É a descoberta desses padrões que tem animado muitos cientistas. Dada a inegável complexidade dos seres humanos, não é provável que a ciência social se torne como a física, baseada em leis eternas e gerais. Mas o acesso a dados sobre os acontecimentos humanos torna possível identificar os padrões existentes e pode ser útil para desmistificar o mundo social.
No entanto, como acontece com alguns desenvolvimentos na física e na biologia, a explosão de dados sociais também traz novos riscos, diz Barabási. "Quem está envolvido nesse tipo de pesquisa cada vez mais enfrenta um dilema: como podemos evitar contribuir para a criação de um estado de vigilância?"

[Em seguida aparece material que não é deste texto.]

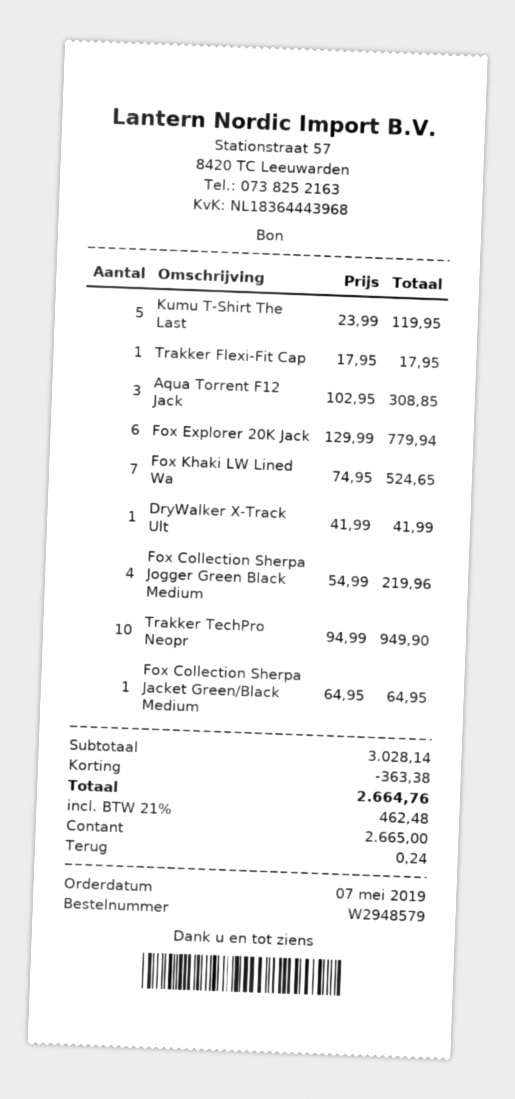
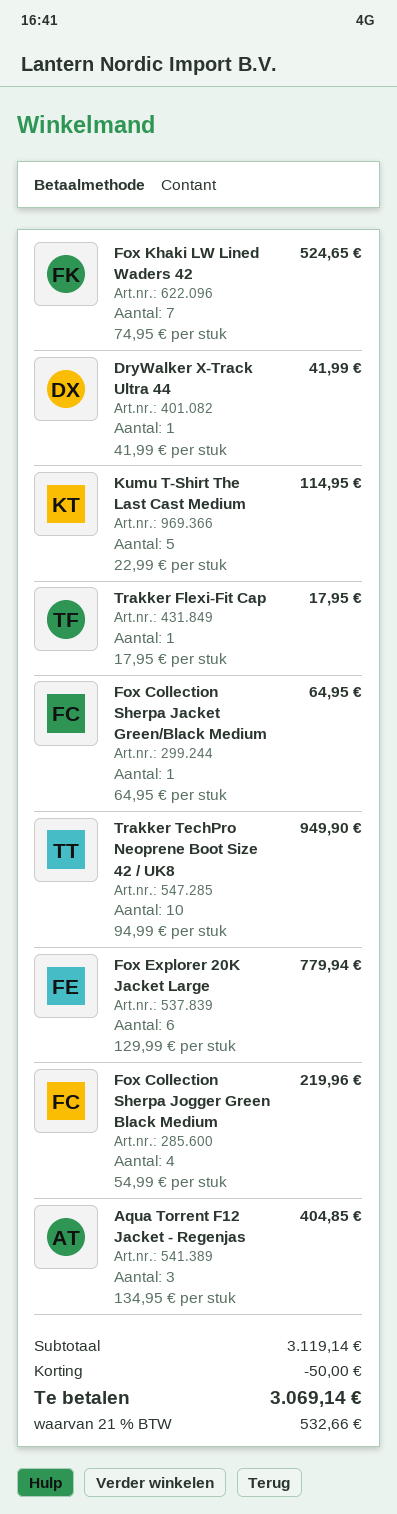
Kumu T-Shirt The Last: 5 x 23.99 = 119.95 -> 5 x 22.99 = 114.95
Aqua Torrent F12 Jack: 3 x 102.95 = 308.85 -> 3 x 134.95 = 404.85
subtotal: 3028.14 -> 3119.14
discount: 363.38 -> 50.00
tax: 21% = 462.48 -> 21% = 532.66
total: 2664.76 -> 3069.14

Essas preocupações são, talvez, um outro sinal de que a ciência social está atingindo a maturidade. Assim como a descoberta da fissão nuclear gerou dilemas morais para os físicos, e a modificação genética está fazendo o mesmo agora para os biólogos, a capacidade de prever o comportamento humano apresenta novos dilemas para os cientistas sociais. Como sempre, com grande poder vêm grandes responsabilidades.